* [WORK REQUEST]
Print out the data exactly, keeping every image out of it.

* [AVAILABLE DATA]
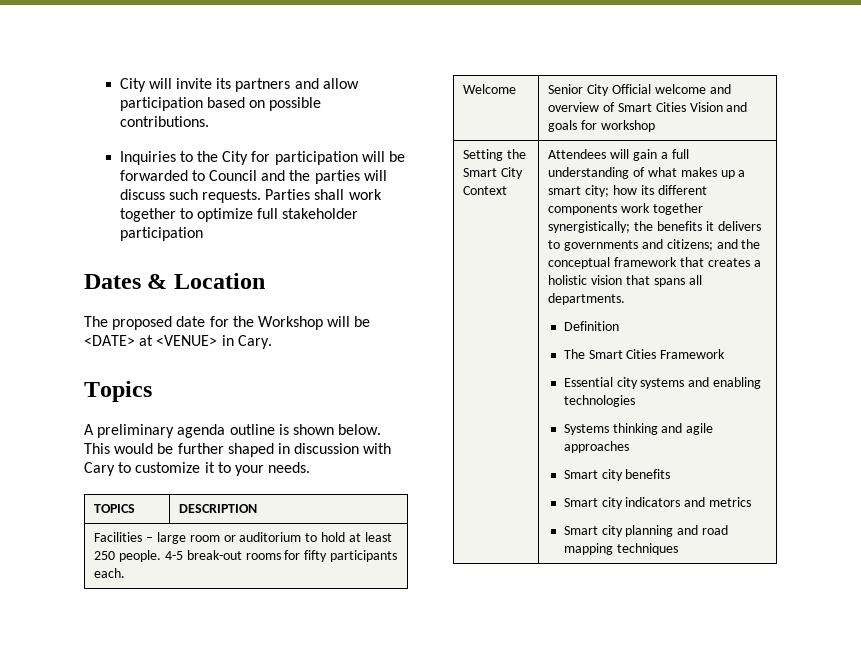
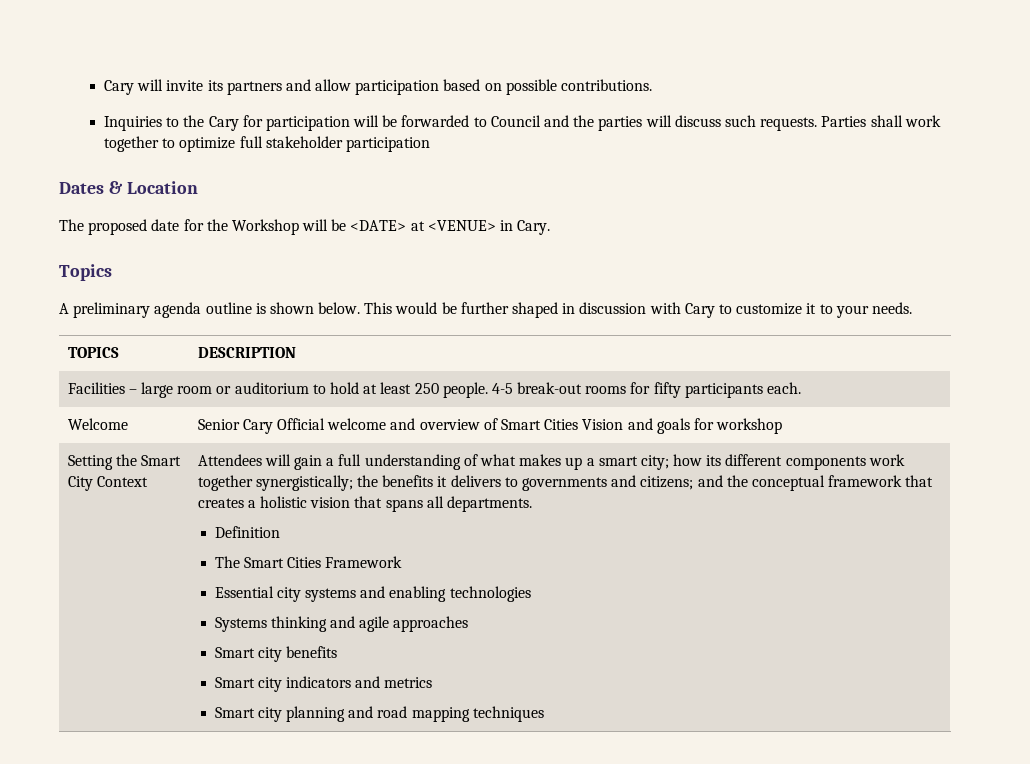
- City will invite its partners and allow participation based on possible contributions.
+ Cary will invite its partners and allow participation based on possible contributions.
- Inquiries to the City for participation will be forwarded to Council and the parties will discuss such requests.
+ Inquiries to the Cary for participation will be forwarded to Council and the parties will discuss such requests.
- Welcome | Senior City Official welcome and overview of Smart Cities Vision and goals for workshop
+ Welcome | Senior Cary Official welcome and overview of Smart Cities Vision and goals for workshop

* [WRITTEN SOLUTION]
- City will invite its partners and allow participation based on possible contributions.
+ Cary will invite its partners and allow participation based on possible contributions.
- Inquiries to the City for participation will be forwarded to Council and the parties will discuss such requests.
+ Inquiries to the Cary for participation will be forwarded to Council and the parties will discuss such requests.
- Welcome | Senior City Official welcome and overview of Smart Cities Vision and goals for workshop
+ Welcome | Senior Cary Official welcome and overview of Smart Cities Vision and goals for workshop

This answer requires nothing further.